Kendisi de Corona virüs geçiren ve başarılı bir tedaviyle yeniden görevine dönen iç hastalıkları uzmanı Dr. Ahmet Faruk Yağcı, rakamlardaki dalgalanmanın normal olduğunu söylüyor. Yağcı “Günlük test sayısı 50 binlerin üzerine çıktı. Bunların içinde taramalar da var. Mesela askere gidenler, fabrika işçileri, yeniden ofislerine dönenler taranmaya başlandı. Bu kişilerin pozitif çıkma oranları yüksek ama çoğu semptomsuz süreci atlatanlar. Yani hastaneye bile yatmadan, 14 gün evde karantinayla negatife dönenler. Klinik bulgu veren hasta sayısı artık ilk zamanlara göre çok az” diyor.
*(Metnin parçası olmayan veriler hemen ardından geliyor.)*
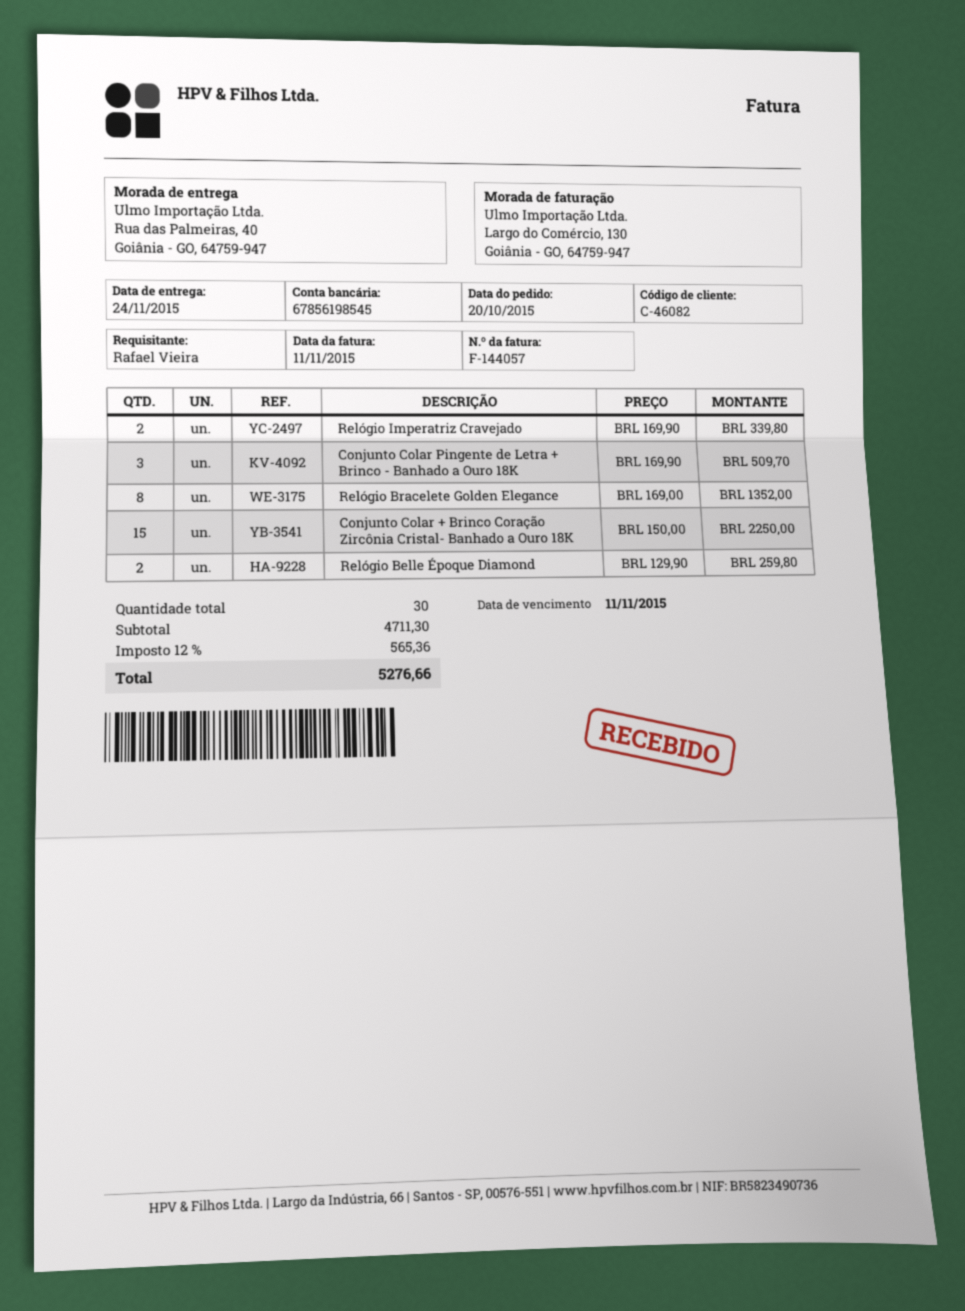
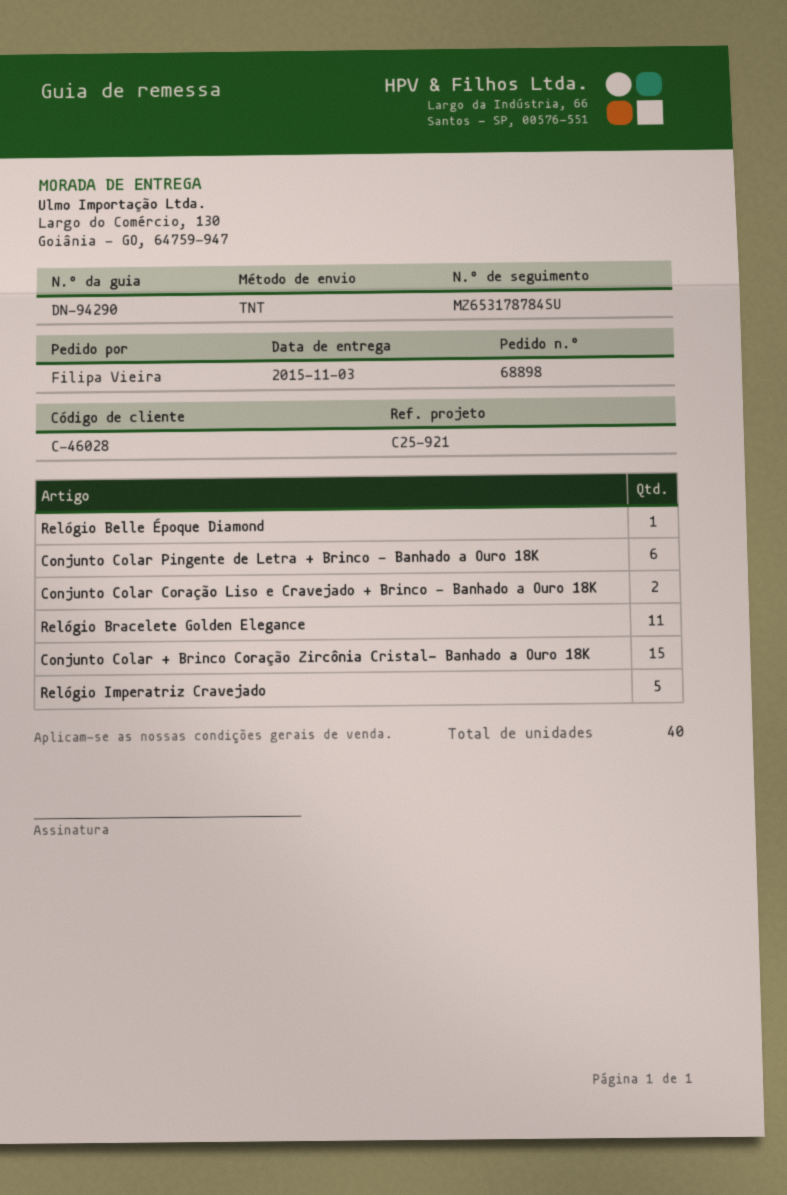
delivery date: 2015-11-24 -> 2015-11-03
customer number: C-46082 -> C-46028
ordered by: Rafael Vieira -> Filipa Vieira
ship to: Rua das Palmeiras, 40, Goiânia - GO, 64759-947 -> Largo do Comércio, 130, Goiânia - GO, 64759-947
Relógio Imperatriz Cravejado: 2 -> 5
Conjunto Colar Pingente de Letra + Brinco - Banhado a Ouro 18K: 3 -> 6
Relógio Bracelete Golden Elegance: 8 -> 11
Relógio Belle Époque Diamond: 2 -> 1
Conjunto Colar Coração Liso e Cravejado + Brinco - Banhado a Ouro 18K: none -> 2
total quantity: 30 -> 40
Sürü bağışıklığına geçilmeli
Dr. Yağcı şöyle devam ediyor:
“4 haftada 2 COVID-19 tanısı koydum, ikisinde de ne ateş ne öksürük. 14 gün sonunda ikisi de negatife döndü. Demem şu ki hastalığın seyri artık, grip gibi, mevsimsel bir hastalık döngüsüne girmeye başladı. Hazır böyle bir durum varken toplumun virüsle mümkün olduğu kadar çok karşılaşması ve bağışıklığın arttırılması gerekli. Sürü bağışıklığı denilen şey budur. Yüzde 45-50 oranlarına çıkacak ki bulaşması zorlaşsın. Yoksa, insanları daha ne kadar evlerinde tutabilirsiniz? Özellikle gençler ve çocuklar bağışıklık kazanacak ki daha rahat hareket edilebilecek bir ortam olsun.”